THE INPUT.

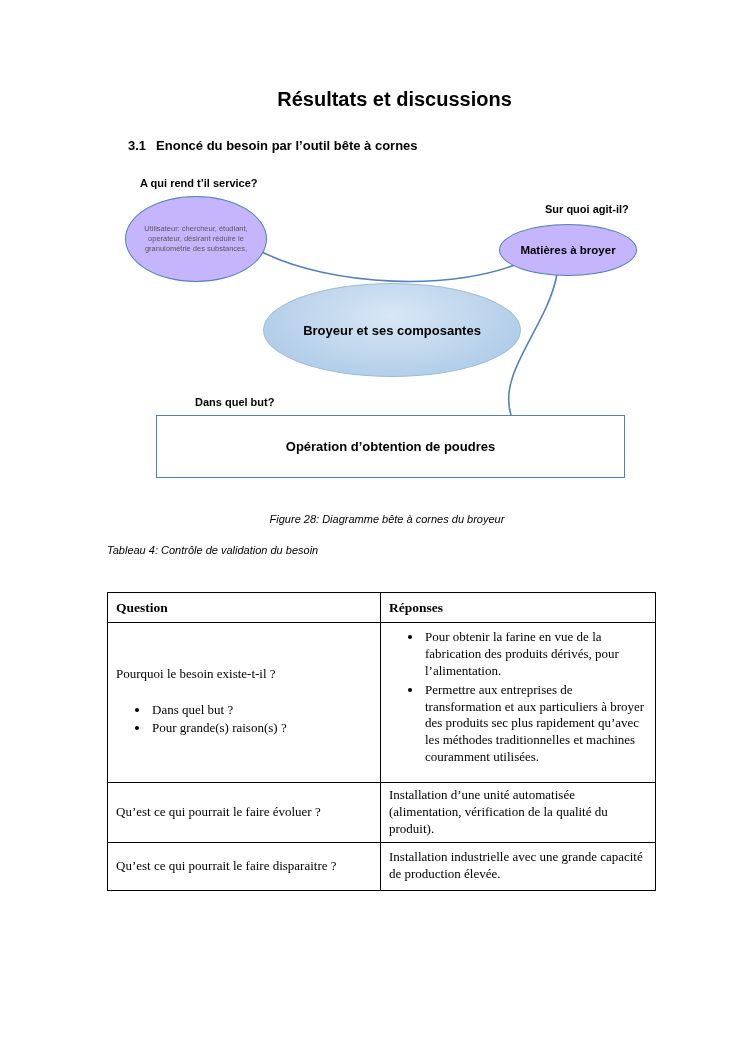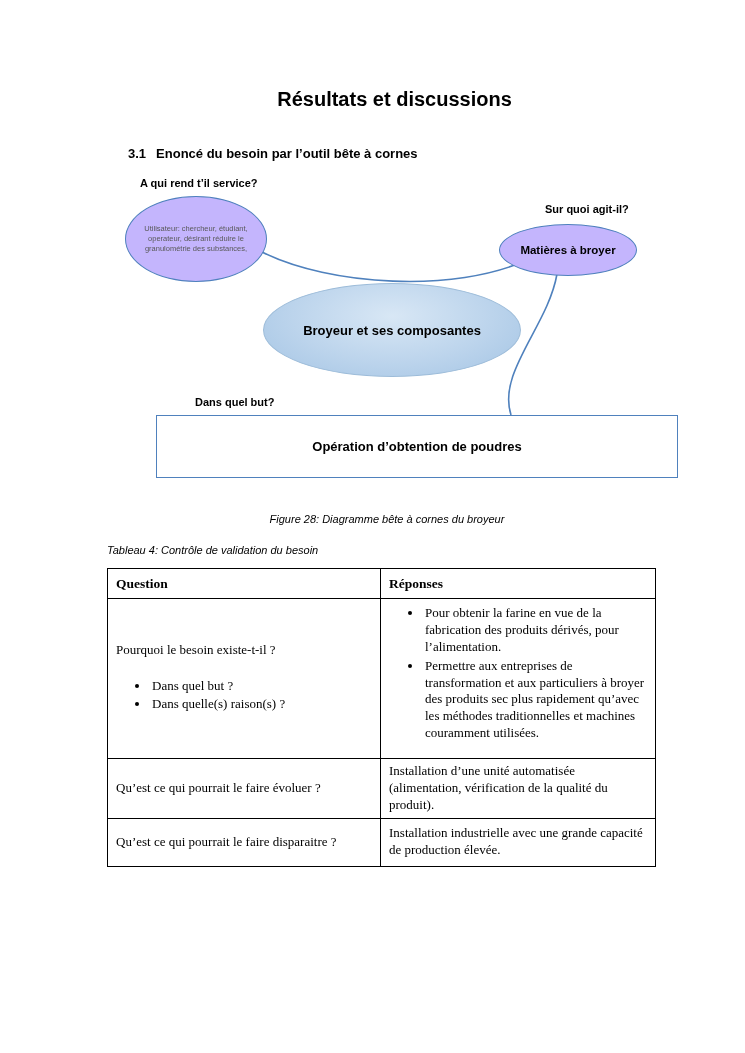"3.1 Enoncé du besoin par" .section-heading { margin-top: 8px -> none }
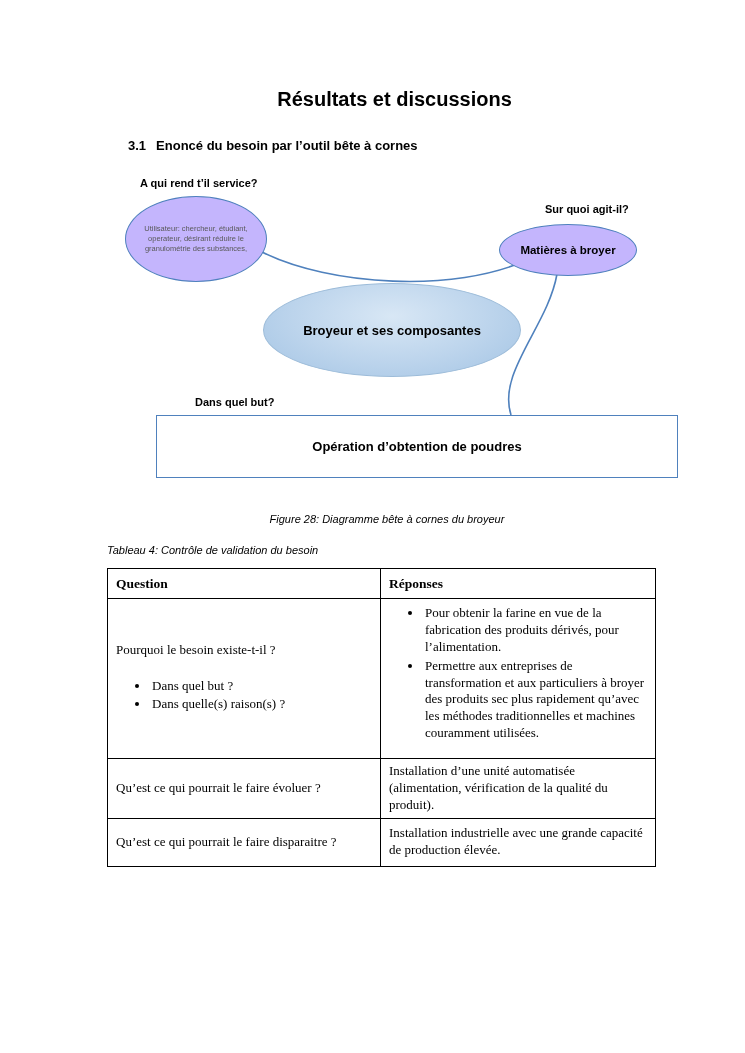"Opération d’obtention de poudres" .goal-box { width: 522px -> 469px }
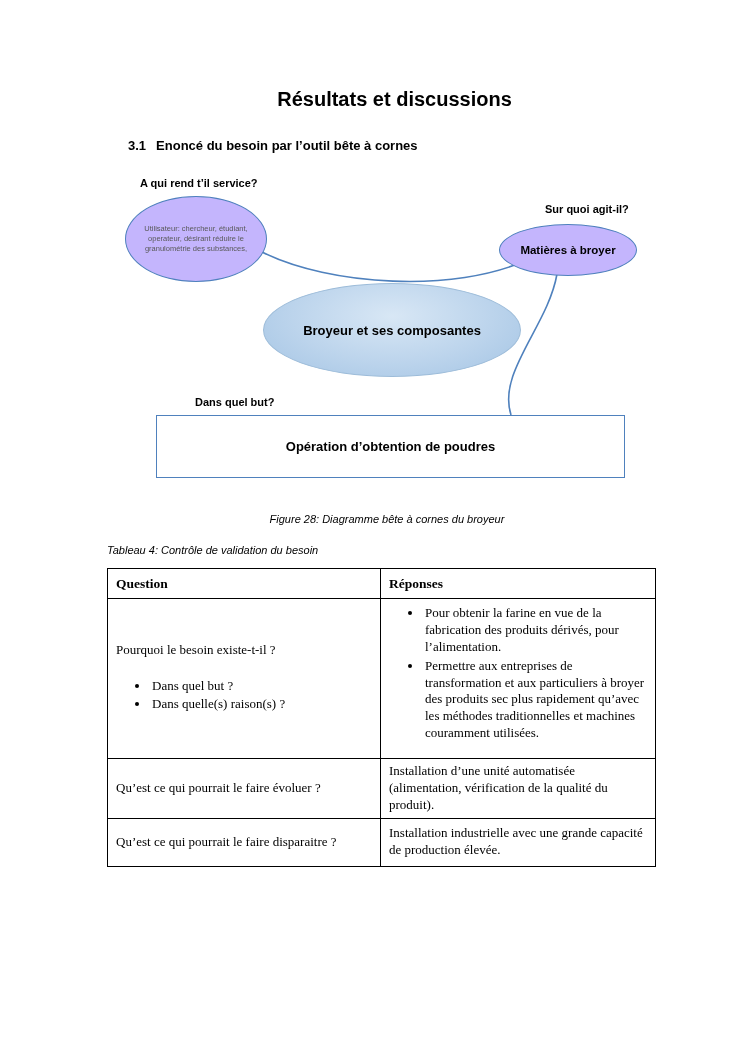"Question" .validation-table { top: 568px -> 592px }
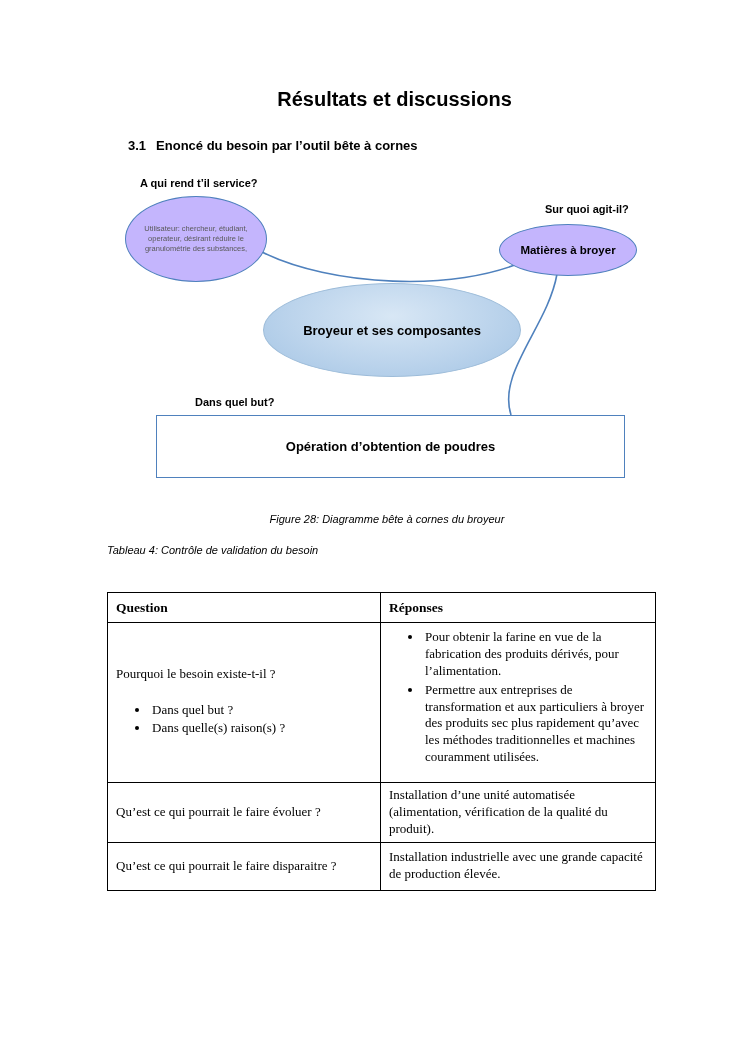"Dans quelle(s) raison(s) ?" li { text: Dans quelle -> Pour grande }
--
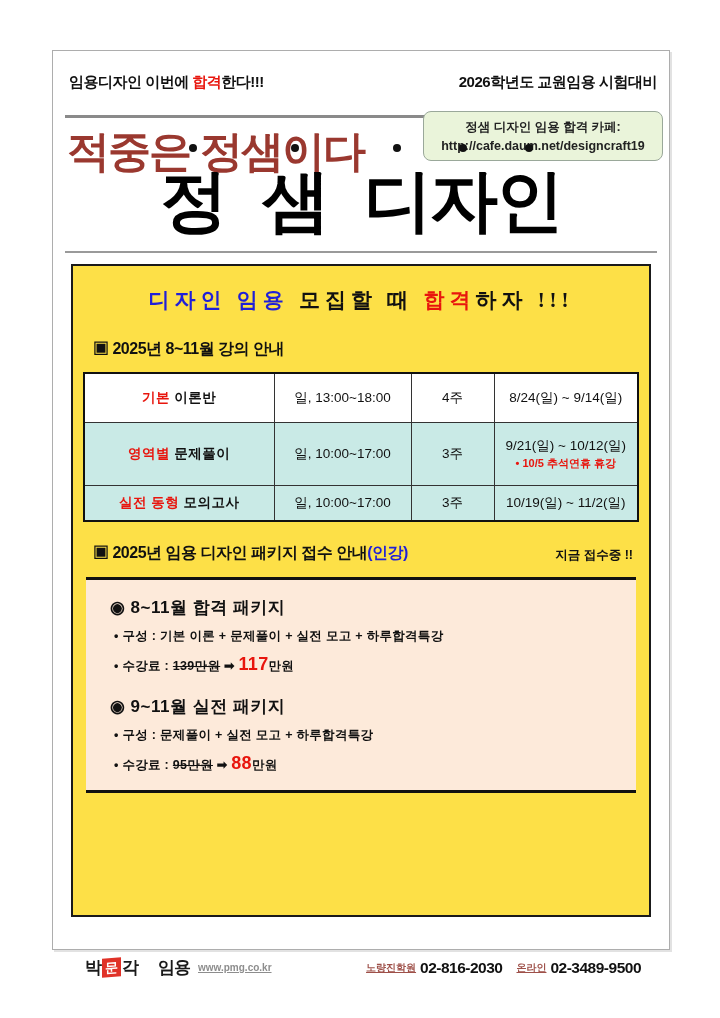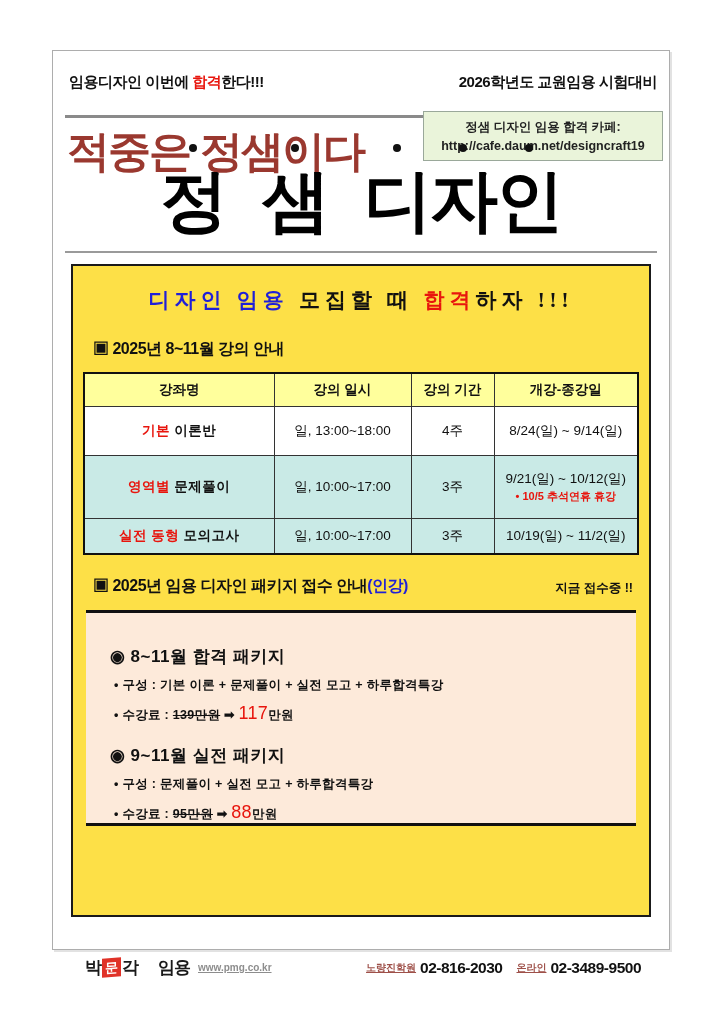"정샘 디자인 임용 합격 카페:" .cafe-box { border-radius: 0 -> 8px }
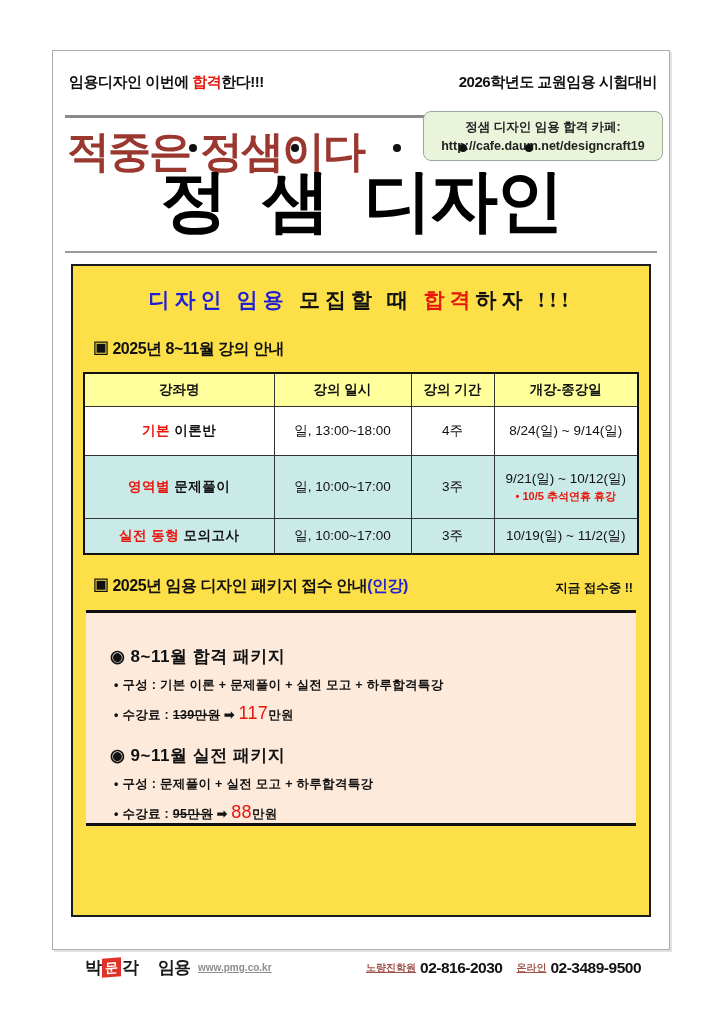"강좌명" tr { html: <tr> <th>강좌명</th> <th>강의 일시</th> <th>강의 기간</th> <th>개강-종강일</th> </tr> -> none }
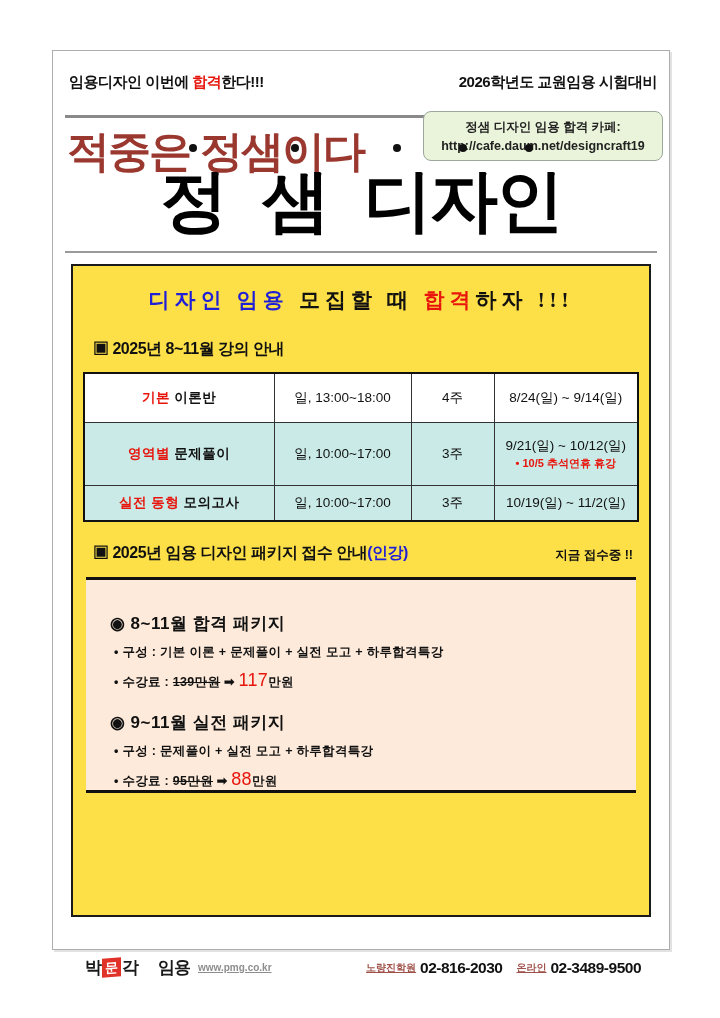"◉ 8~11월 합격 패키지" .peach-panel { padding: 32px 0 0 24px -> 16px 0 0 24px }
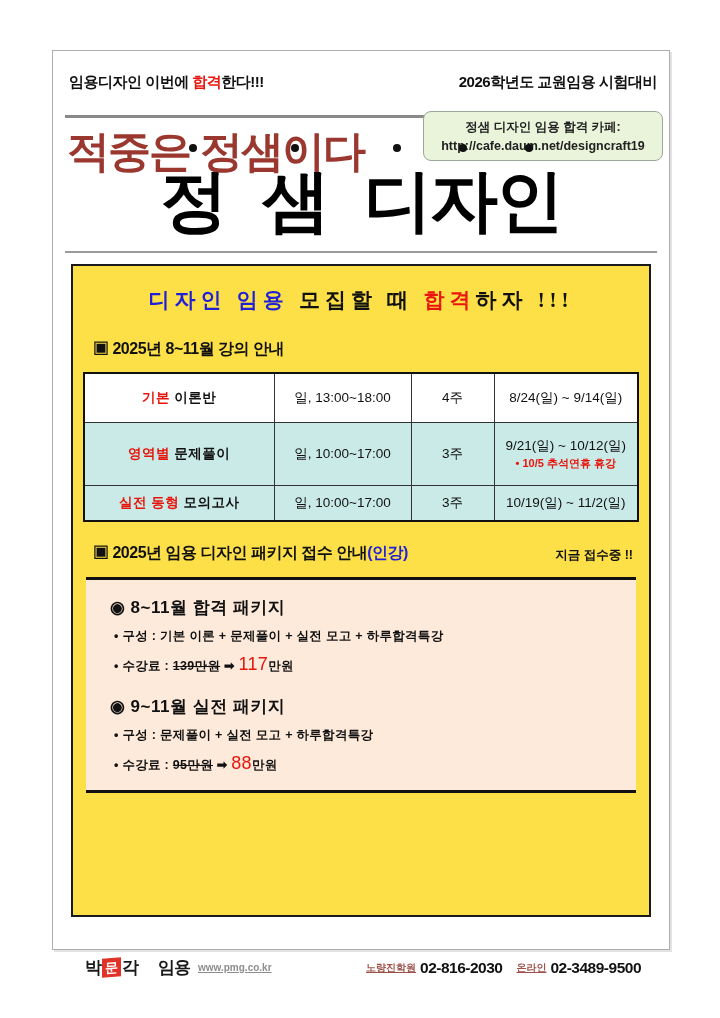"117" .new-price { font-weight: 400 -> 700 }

PROMPT.
Within the entries above, give again exactly the lines starting at the one that contains "width: 522px ->" and ending at the one that contains "text: Dans quelle", leaving out the pictures.

OUTPUT BELOW.
"Opération d’obtention de poudres" .goal-box { width: 522px -> 469px }
"Question" .validation-table { top: 568px -> 592px }
"Dans quelle(s) raison(s) ?" li { text: Dans quelle -> Pour grande }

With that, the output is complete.